Will Your Fibromyalgia Med Work?
The chances that a medication will effectively reduce your fibromyalgia symptoms are usually less than 50 percent and quite often the drug will produce intolerable side effects. Given these odds, the trial and error process is a difficult road for fibromaylgia patients to take. However, a recent study by researchers in the United Kingdom may help. They evaluated the data from four clinical trials involving Lyrica (pregabalin) for the treatment of fibromyalgia to look for an easy measurement that might help predict early on if a drug is drug is worth sticking with.*
The researchers wondered if a significant change in pain intensity could predict whether a person also reaped improvements in sleep, mood, quality of life, and physical function. Pain intensity is a simple measure because it is just the difference in pain scores after eight weeks on Lyrica compared to each patient’s pain score before starting the drug. But how much does the pain intensity have to improve in order for the drug to be considered a successful therapy? To answer this question, the researchers divided the clinical trial information obtained on 2,757 fibromyalgia participants into the following five groups:
- Substantial benefit – greater than 50 percent reduction in pain intensity
- Moderate benefit – between 30 and 50 percent reduction
- Minimal benefit – between 15 and 30 percent reduction
- Marginal benefit – between 0 and 15 percent reduction
- Worse – pain intensity was made worse by the drug
Out of the 2,757 participants, 689 of them received a placebo (sugar pill) and the remainder received Lyrica at various doses (150 mg to 600 mg per day), with the average dose being around 450 mg/day. One third of the patients (899) withdrew before the trials ended and were not included in the analysis for determining how the reduction in pain intensity might predict a favorable response. This left 1,858 patients included in the analysis, and the number of patients fitting into each of the five groups were:
- 510 patient – Substantial benefit
- 390 patients – Moderate benefit
- 304 patients – Minimal benefit
- 366 patients – Marginal benefit
- 288 patients – Worsening of symptoms during trial
Oddly, the study authors did not indicate which of the above patients were taking Lyrica and which were taking the placebo. The same holds true for the 899 patients who withdrew before the end of the trial—Was it due to drug side effects or because they were taking the placebo? This information could possibly have been withheld since the data was provided by Pfizer, the manufacturer of Lyrica. Putting these questions aside, the study authors were able to use reduction in pain intensity as a predictor of who responded to Lyrica.

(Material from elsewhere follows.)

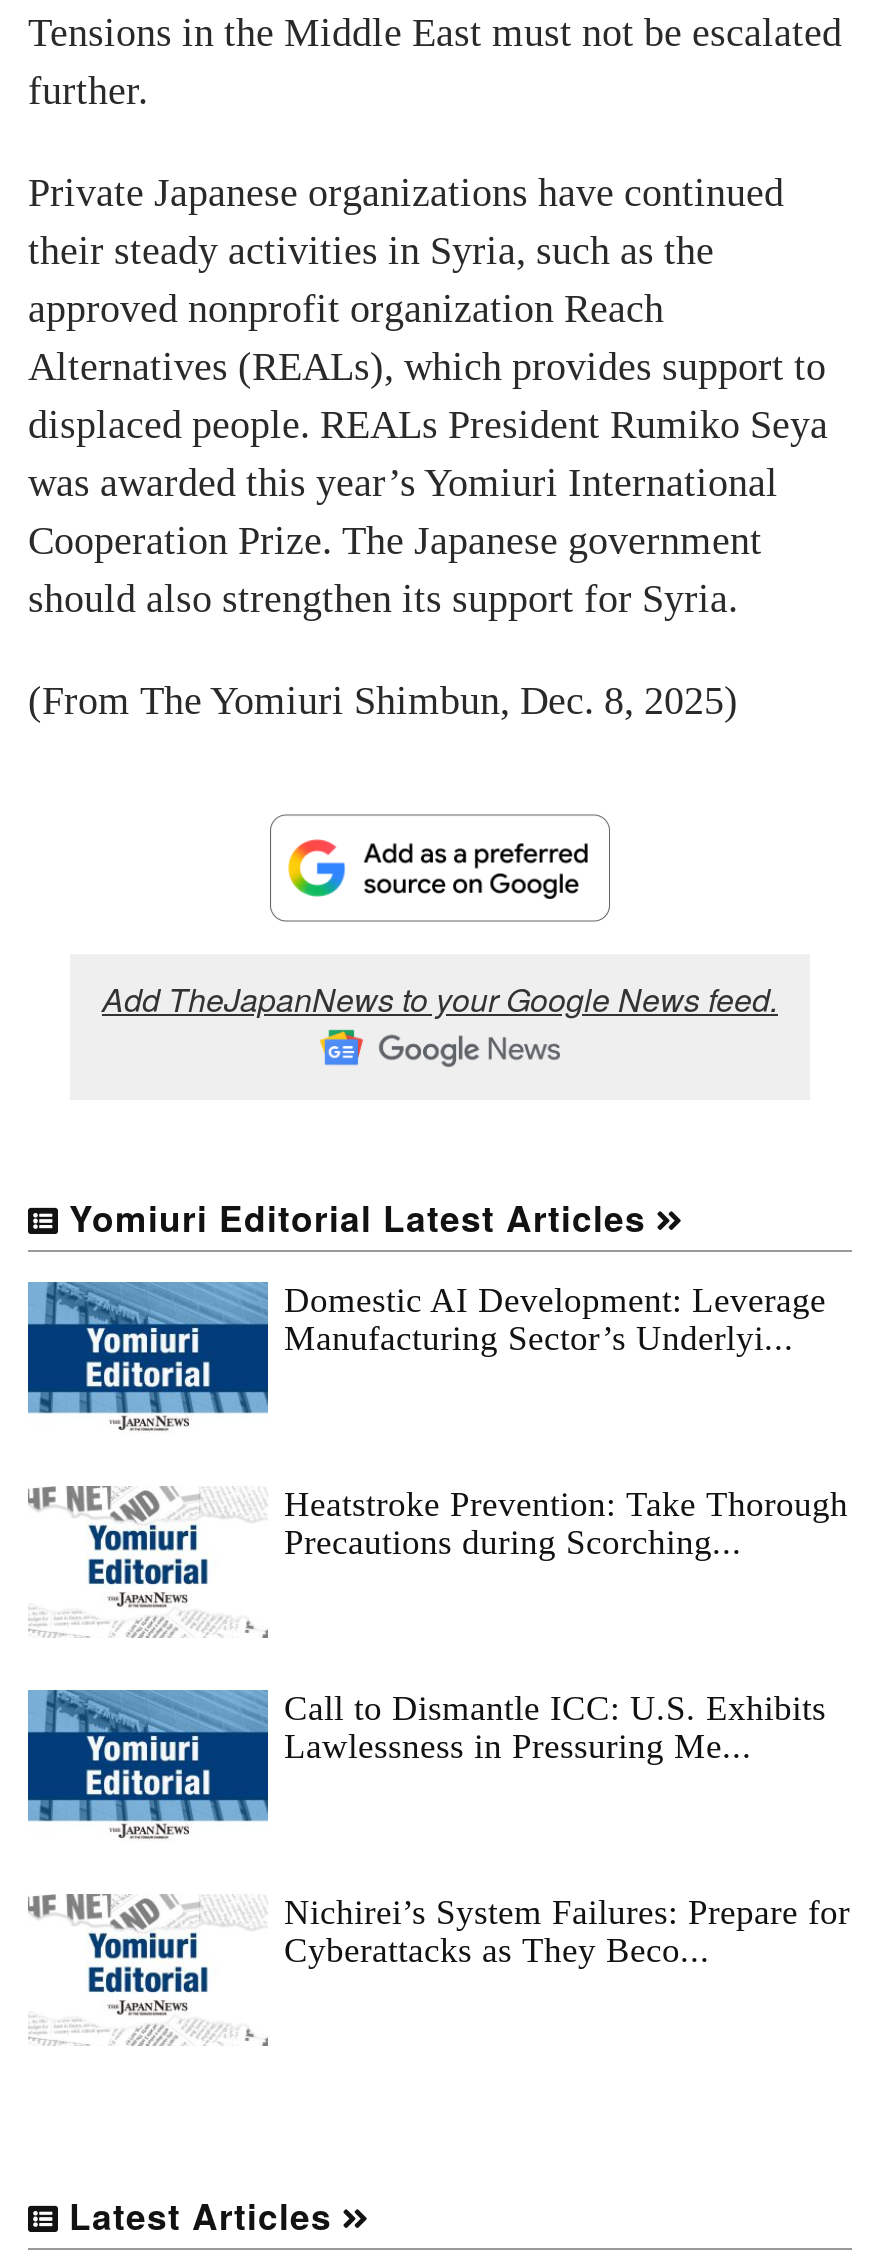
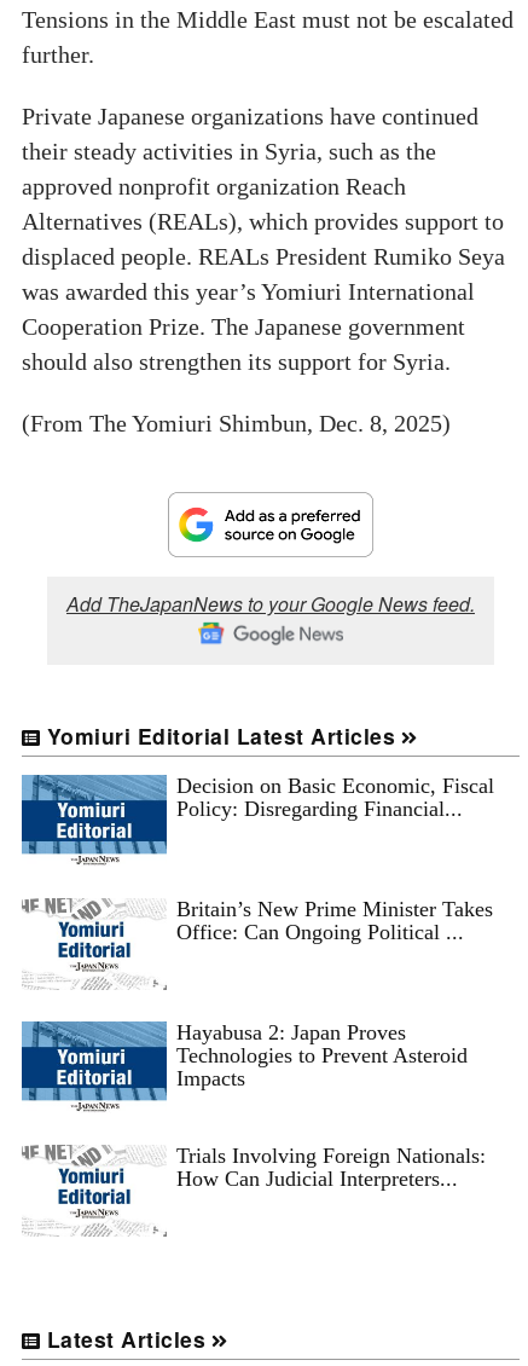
[284,1281,826,1359] Domestic AI Development: Leverage | Manufacturing Sector’s Underlyi... -> [176,774,494,821] Decision on Basic Economic, Fiscal | Policy: Disregarding Financial...
[284,1485,848,1563] Heatstroke Prevention: Take Thorough | Precautions during Scorching... -> [176,897,493,944] Britain’s New Prime Minister Takes | Office: Can Ongoing Political ...
[284,1689,826,1767] Call to Dismantle ICC: U.S. Exhibits | Lawlessness in Pressuring Me... -> [176,1021,468,1091] Hayabusa 2: Japan Proves | Technologies to Prevent Asteroid | Impacts
[284,1893,850,1971] Nichirei’s System Failures: Prepare for | Cyberattacks as They Beco... -> [176,1144,486,1191] Trials Involving Foreign Nationals: | How Can Judicial Interpreters...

Fibromyalgia patients who achieved a substantial or moderate benefit based on pain intensity scores were the ones who showed significant improvements in all other symptom measures. In addition, lost time from work was significantly reduced for patients in these two categories (substantial or moderate benefit).
“Pain intensity reduction is a simple and effective predictor of those patients who should continue treatment, and those who should discontinue and try an alternative therapy,” write the study authors. “In our sample in fibromyalgia, this means that two-thirds would have to seek another treatment.”
Too often, patients stay on a drug for months hoping it will eventually improve their symptoms. This study shows that if your pain intensity does not improve by at least 30 percent within two months, it’s time to talk to your doctor about trying something else.
* Moore RA, et al. PAIN March 25 [Epub ahead of print] 2010.